Geneva, 23 March 2023 – The World Health Organization (WHO) published today the first-ever list of priority antibiotics to be developed for use in infants and children. The list indicates where resources should be concentrated to expedite the development of safe, effective and accessible treatment options for children with bacterial infections, including those significantly impacted by antibiotic resistance. It is the result of a “PAediatric Drug Optimization” (PADO) exercise carried out by WHO and partners in the Global Accelerator for Paediatric formulations (GAP-f) network.

The development of medicines for children trails that for adults by nearly a decade. Bacterial infections, especially pneumonia, neonatal sepsis and gastrointestinal infections, are a significant cause of death among children under age 5 years old worldwide. The PADO list is a significant step forward in identifying and rapidly developing critical antibiotics, dosing and formulations to reduce these deaths.

The PADO priority list of antibiotics for development within 3-5 years includes amoxicillin-clavulanic acid, nitrofurantoin, and azithromycin, which need child-friendly formulations, as well as cefiderocol, which requires development data and evidence for paediatric and neonatal use. The PADO watch list of promising antibiotics for development within 5-10 years includes cefepime-taniborbactam and sulbactam-durlobactam.

Two of the products, cefiderocol and cefepime-taniborbactam, are part of GARDP’s portfolio. Cefiderocol was selected for the PADO priority list because of its efficacy against multiple pathogens on the WHO bacterial priority pathogens list and its ongoing clinical trials with children. It has already been approved in some countries to treat certain infections in adults for which there are limited treatment options. Cefepime-taniborbactam was selected for the watch list on the basis of its efficacy against multiple pathogens on the WHO priority list, its acceptable safety profile, and the potential to expedite studies involving children.

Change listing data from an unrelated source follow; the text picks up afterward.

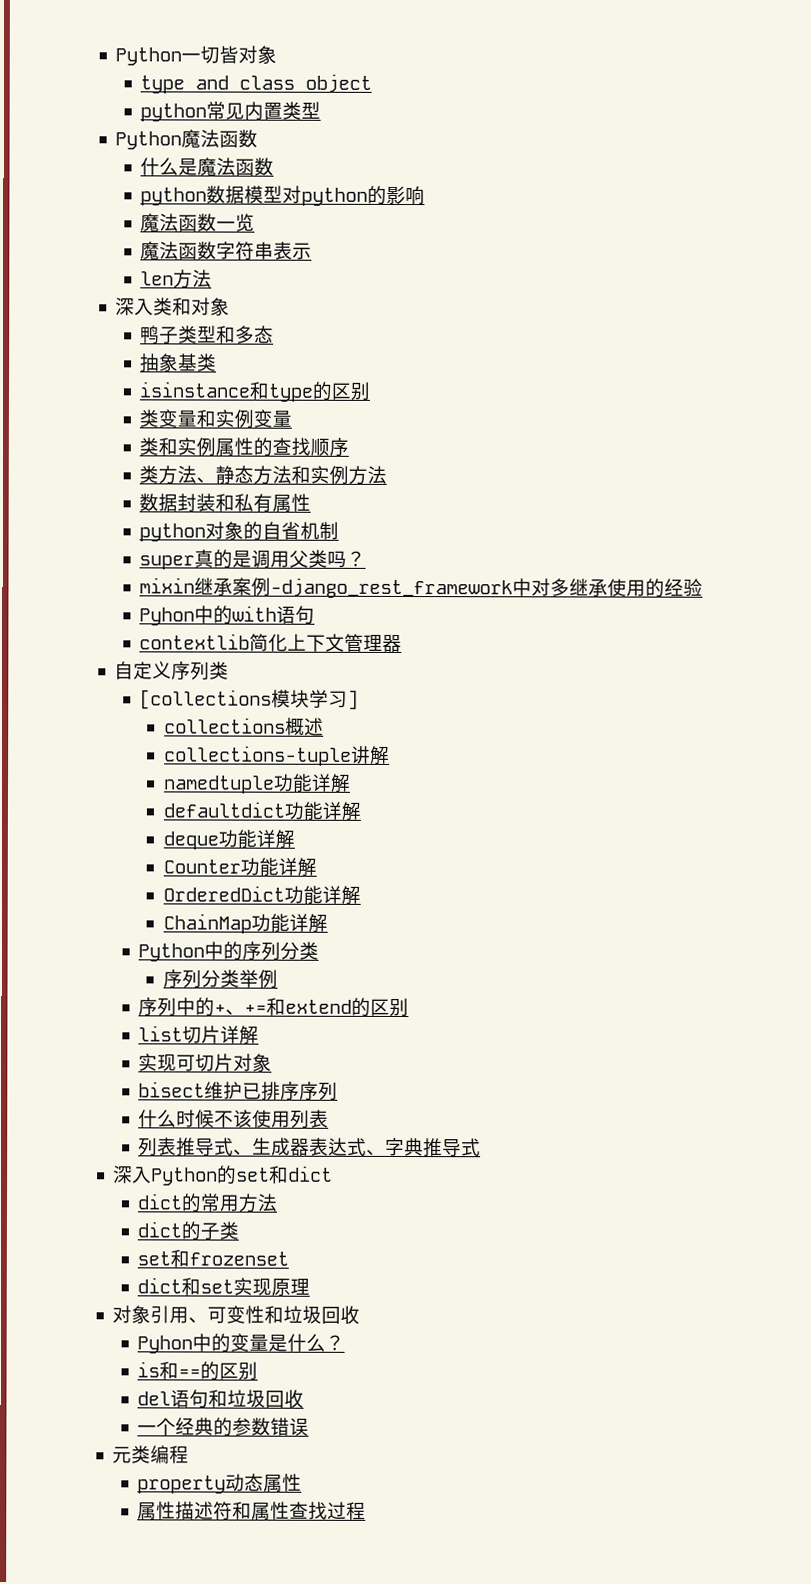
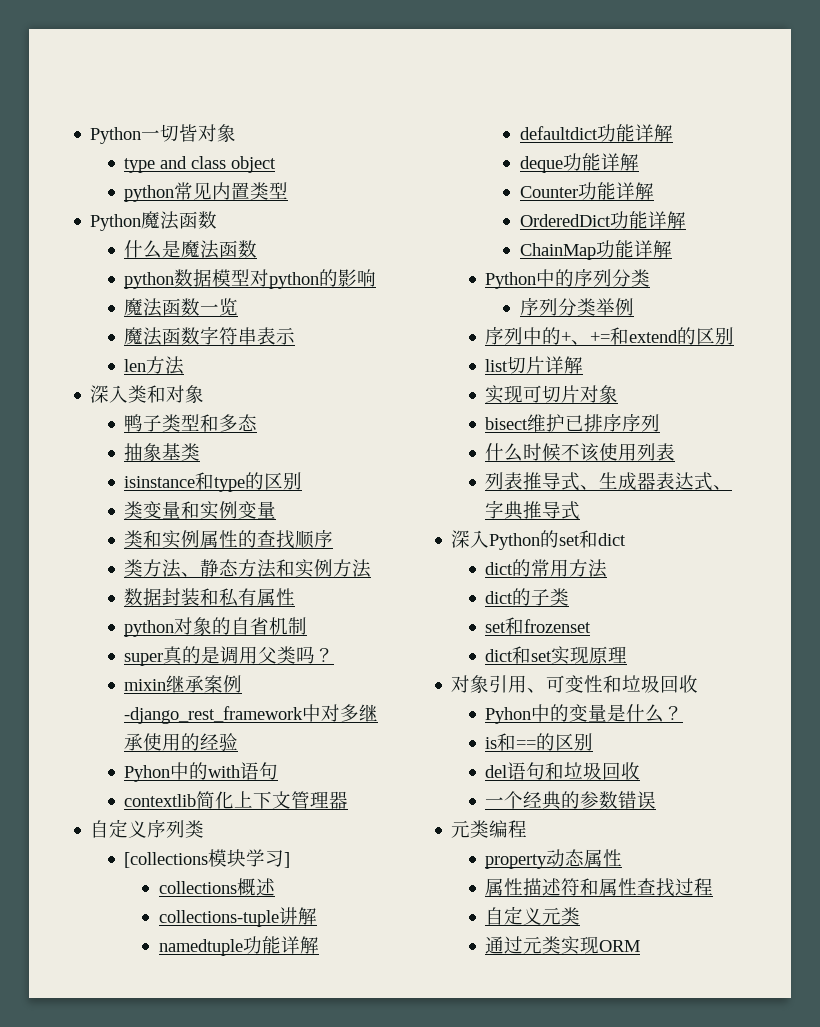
(367, 1510) none -> [485,906,581,925] [485,936,641,955] // 自定义元类 // 通过元类实现ORM

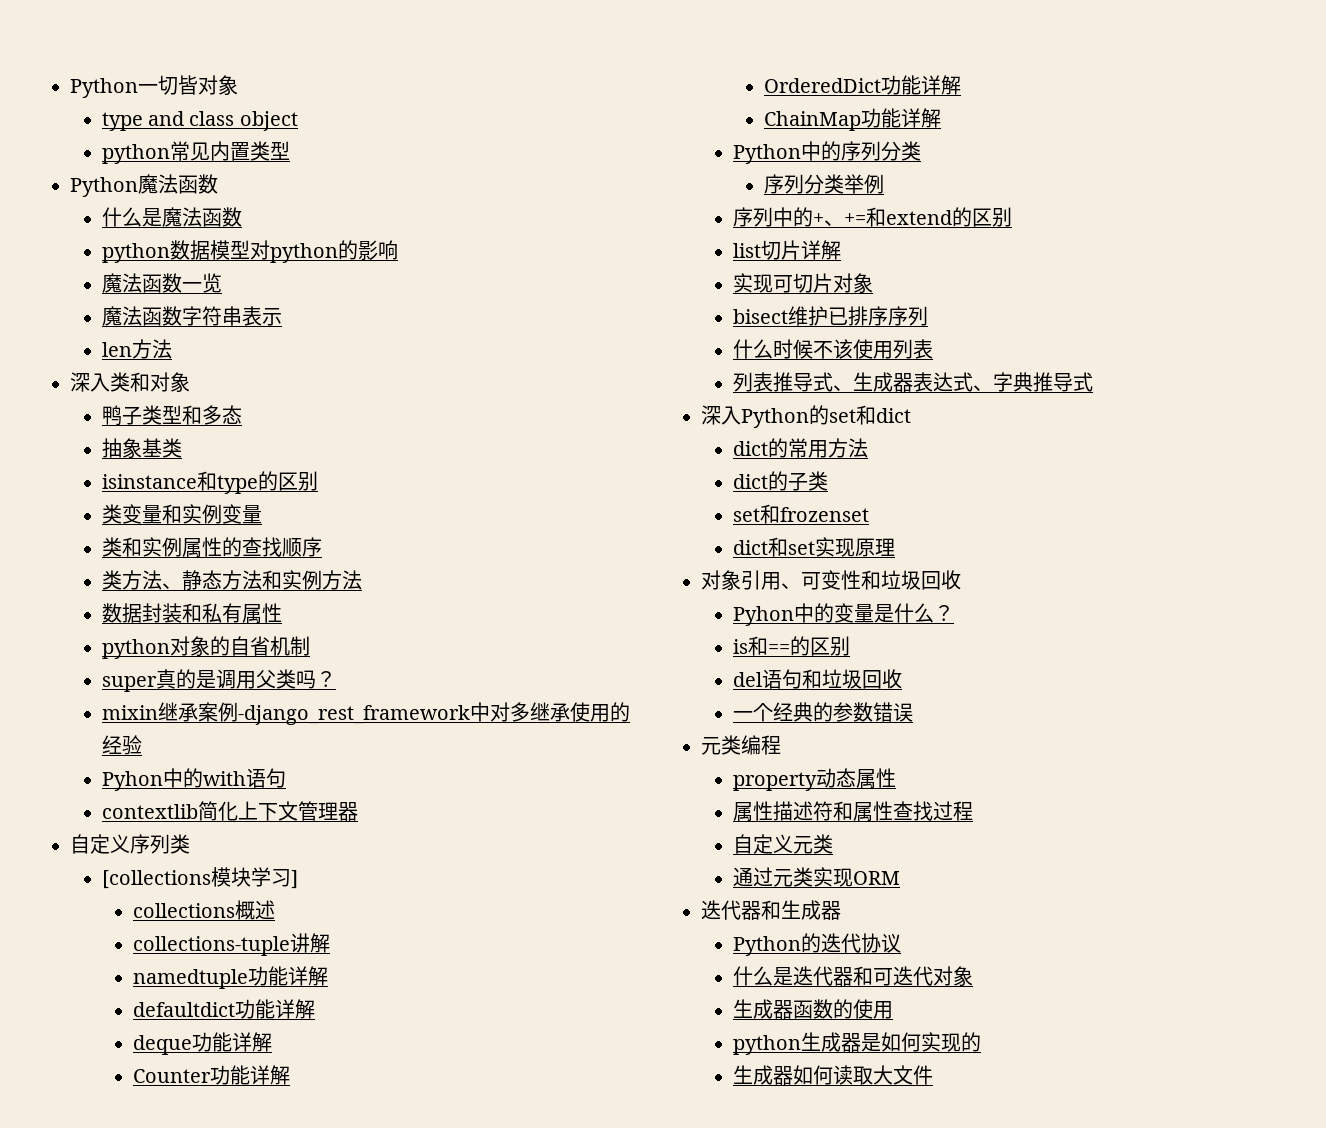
(641, 946) none -> [701,900,841,920] [732,933,901,956] [732,966,973,986] [732,999,893,1019] [732,1032,981,1055] [732,1065,933,1085] // 迭代器和生成器 // Python的迭代协议 // 什么是迭代器和可迭代对象 // 生成器函数的使用 // python生成器是如何实现的 // 生成器如何读取大文件

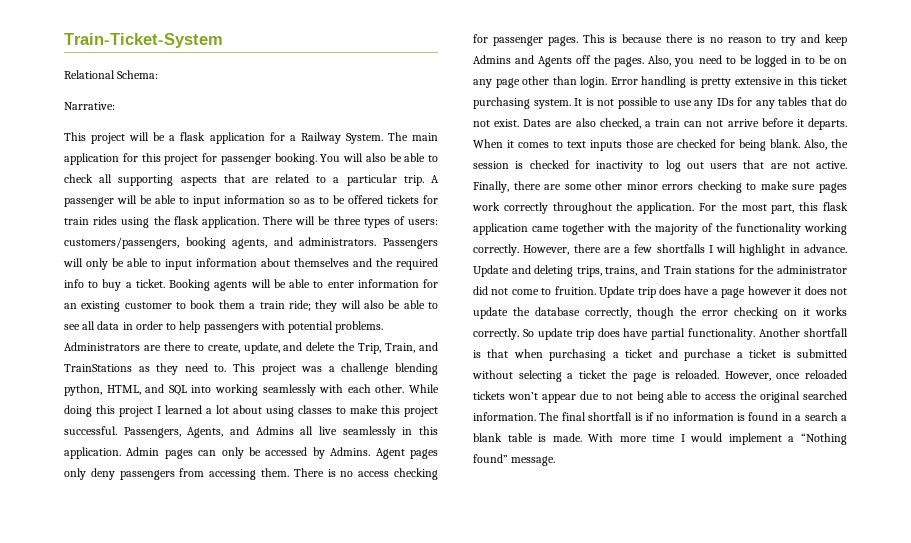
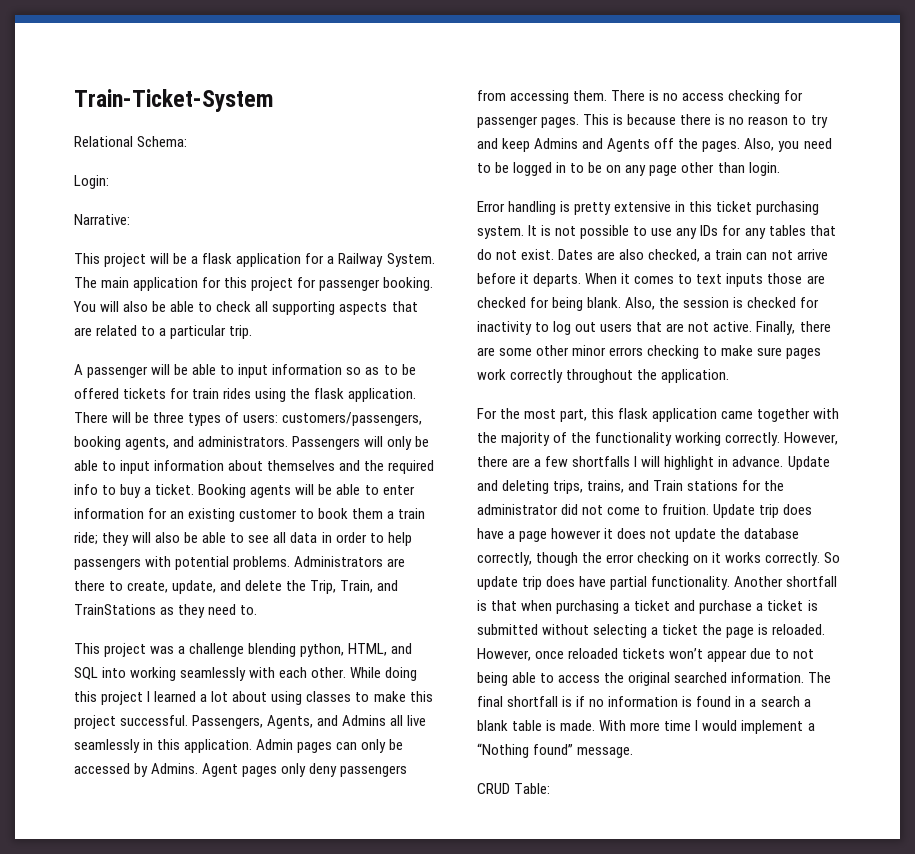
(159, 74) none -> [74,175,109,189] // Login:
(424, 180) none -> (253, 332) //
(227, 368) none -> (258, 610) //
(607, 82) none -> (780, 169) //
(695, 208) none -> (730, 376) //
(556, 461) none -> [477,783,551,794] // CRUD Table:

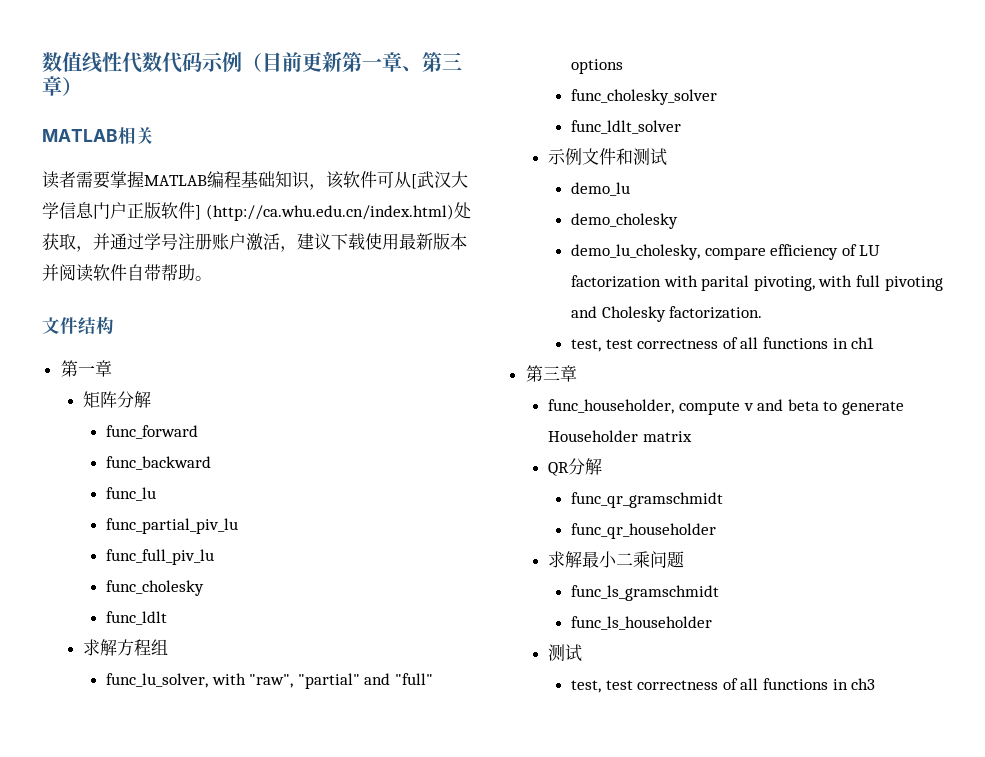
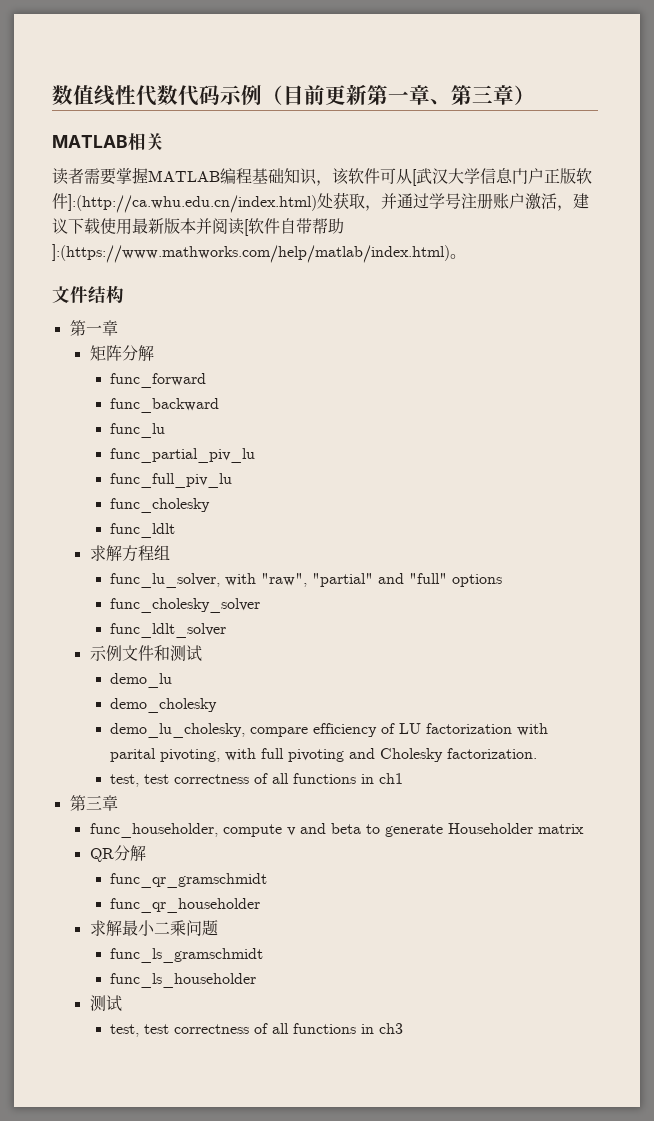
[195,204,454,221] ] (http://ca.whu.edu.cn/index.html) -> [68,194,317,213] ]:(http://ca.whu.edu.cn/index.html)
(93, 273) none -> [244,219,249,236] [
(195, 272) none -> [52,244,450,263] ]:(https://www.mathworks.com/help/matlab/index.html)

Through a license and technology transfer agreement with Shionogi & Co., Ltd, GARDP has the rights to manufacture and commercialize cefiderocol through sub-licensees in 135 countries, nearly 70% of countries worldwide, including all low-income countries, most middle-income countries, and some high-income countries. Through a collaboration agreement with Venatorx Pharmaceuticals, GARDP is leading the paediatric development of cefepime-taniborbactam. It has the rights to distribute and sub-distribute cefepime-taniborbactam in 64 countries—including the majority of low and lower middle-income countries—as well as the public markets in India and South Africa.

The PADO for antibiotics list was published in a report that outlines additional research priorities. Among them is the investigation of novel combinations of existing antibiotics—including fosfomycin and/or flomoxef—for treating certain types of infections, especially neonatal sepsis, in settings with high levels of drug resistance to currently recommended treatments. GARDP and partners are now launching a trial to rank the safety and efficacy of three such antibiotic combinations—fosfomycin-amikacin, flomoxef-amikacin, and flomoxef-fosfomycin—to treat sepsis in newborns.

GARDP will continue to contribute to efforts by the GAP-f network to advance research and development that targets bacterial infections in children.